Google Just Killed FAQ Schema. Here's What It Really Means for Your Business.
Google quietly removed support for FAQ rich results. Most businesses barely noticed. But it's one of the clearest signals yet that the rules of being found online have fundamentally changed — and the businesses adapting now will own the next decade.
You Probably Missed This. Your Competitors Did Too.
A few months ago, Google quietly announced it was dropping support for FAQ schema — the structured markup that let businesses show expandable question-and-answer snippets directly in search results.
No fanfare. No replacement. Just gone.
For most business owners, this news barely registered. It sounded like a technical SEO problem — something for the agency to worry about.
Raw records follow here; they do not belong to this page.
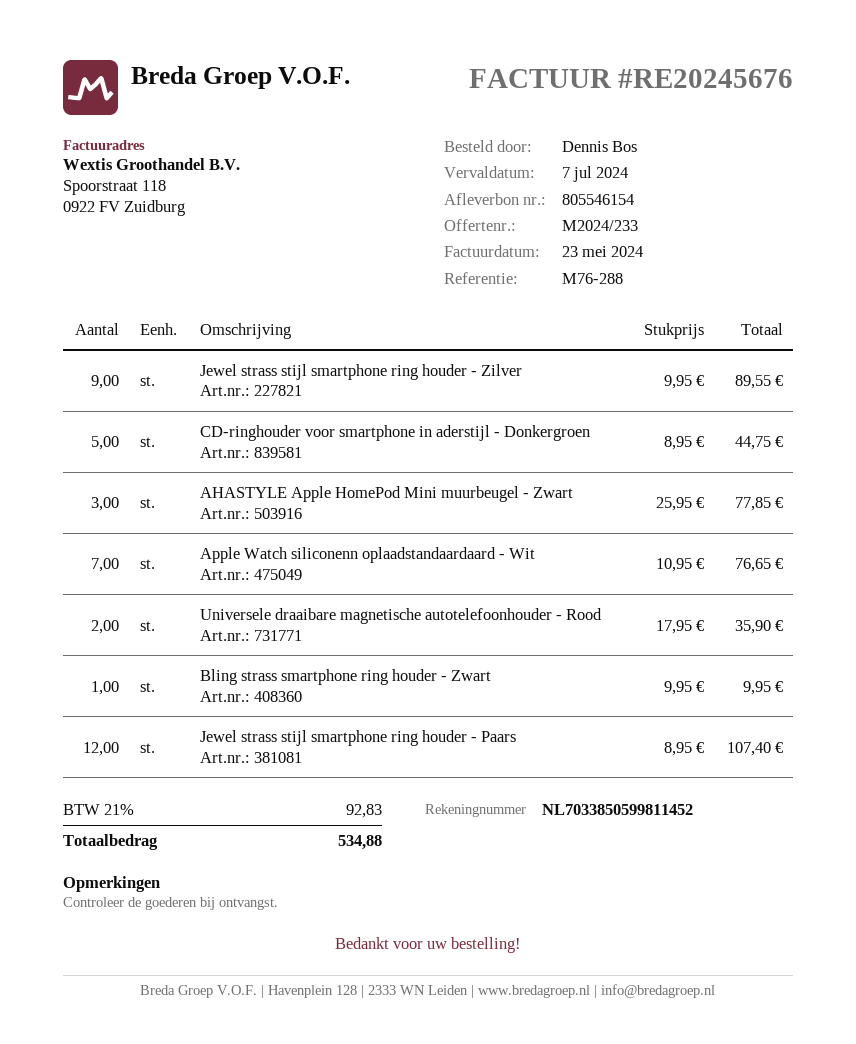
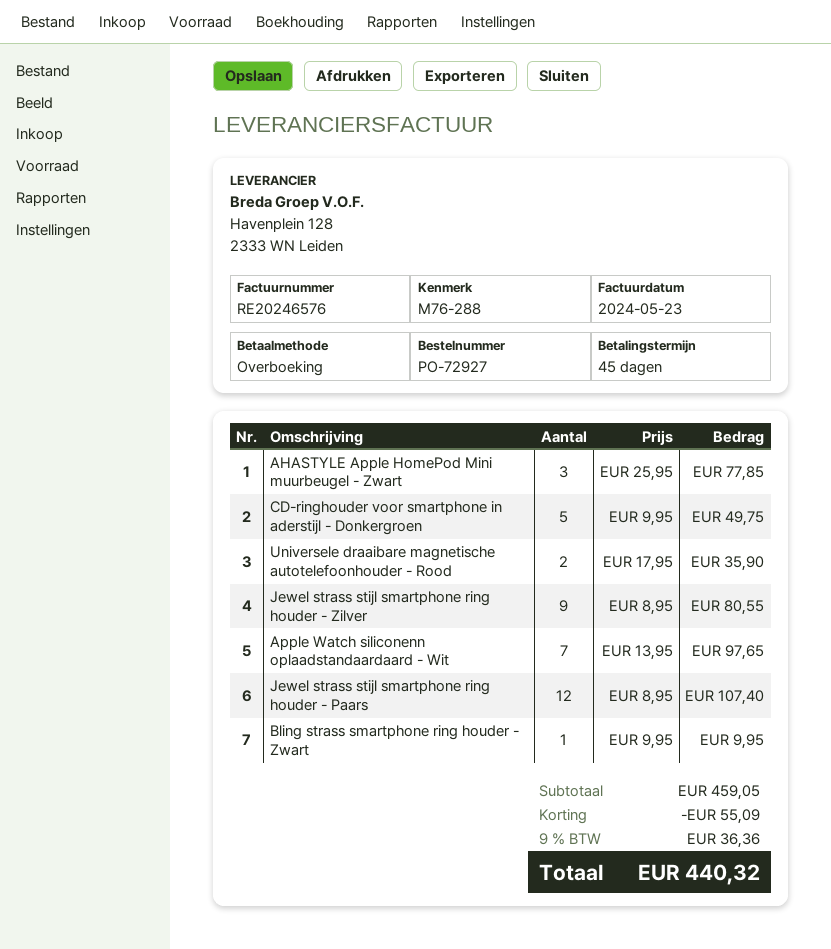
invoice number: RE20245676 -> RE20246576
Jewel strass stijl smartphone ring houder - Zilver: 9 x 9.95 = 89.55 -> 9 x 8.95 = 80.55
CD-ringhouder voor smartphone in aderstijl - Donkergroen: 5 x 8.95 = 44.75 -> 5 x 9.95 = 49.75
Apple Watch siliconenn oplaadstandaardaard - Wit: 7 x 10.95 = 76.65 -> 7 x 13.95 = 97.65
discount: none -> 55.09
tax: 21% = 92.83 -> 9% = 36.36
total: 534.88 -> 440.32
But buried inside this quiet deprecation is a message every business owner needs to hear:
The rules of being found online are changing faster than most people realise. And the businesses that adapt now will have an enormous advantage over those who don't.
Let's Start With What Used to Work
For twenty years, being found online meant one thing: ranking on Google. You hired someone to stuff the right keywords into your website, built some backlinks, maybe added some FAQ boxes — and if you did it well enough, people clicked your link.
The game was clear. Complicated, but clear.
FAQ schema was a perfect example of that game. Add some structured markup to your site, and Google would display your questions and answers right on the search results page. More visibility, more clicks, more customers.
Simple.
Then Everything Changed
Here's what's actually happening: your customers have started asking their questions somewhere completely different.
Instead of typing "best accountant in Hampshire" into Google and clicking links, they're asking ChatGPT. They're talking to Gemini. They're getting answers from Claude. They're using Perplexity to research before they buy.
And those AI systems don't show a list of links. They give a single, confident answer — sometimes mentioning specific businesses by name, sometimes not mentioning yours at all.
That's the real shift. Your customers aren't searching the way they used to. But most businesses are still optimising for the old way.
Google dropping FAQ schema isn't just a technical change. It's Google acknowledging that the future of search looks completely different. Even they're adapting.
What This Actually Costs You
Here's the uncomfortable truth: if your business isn't being mentioned when someone asks an AI "who's the best at [what you do]?" — you're invisible to that customer.
Not on page two. Not below the fold. Completely invisible.
And unlike traditional SEO, you can't just check your Google ranking to know this is happening. There's no position number. No click-through rate. Your potential customers are getting answers — and your name simply isn't in them.
This is happening right now, to most businesses. The ones winning are the ones who figured it out early.
What You Should Actually Do
The good news: getting your business recommended by AI isn't magic. It follows patterns you can understand and act on.
AI systems like ChatGPT and Gemini learn from content across the web. They cite businesses that appear as clear authorities on specific topics — companies whose facts, figures, and expertise show up consistently across multiple credible sources.
That means the work isn't about tricks or technical shortcuts. It's about:
Being genuinely findable. Your website, your content, and your business profile need to clearly communicate who you are, what you do, and what makes you different — in a format AI systems can actually read and use.
Having specific, citable facts. AI systems love precise information. Not vague claims like "we're the best" — but specific facts like "we've served 400 SMEs in Hampshire since 2019" or "our onboarding takes 48 hours, not weeks."
Existing as a recognised entity. AI models work from knowledge graphs — structured records of who businesses are and what they do. If your business isn't properly listed in places like Wikidata, Google Business Profile, and LinkedIn, you're essentially not real to an AI system.
The Bottom Line
Google didn't kill FAQ schema to hurt your business. They killed it because the way people search is changing, and they're changing with it.
The businesses that will thrive in the next decade aren't the ones who got best at the old game. They're the ones who saw the new game early and started playing it.
The question isn't whether AI search is coming. It's already here. The question is whether your business will be found when it matters.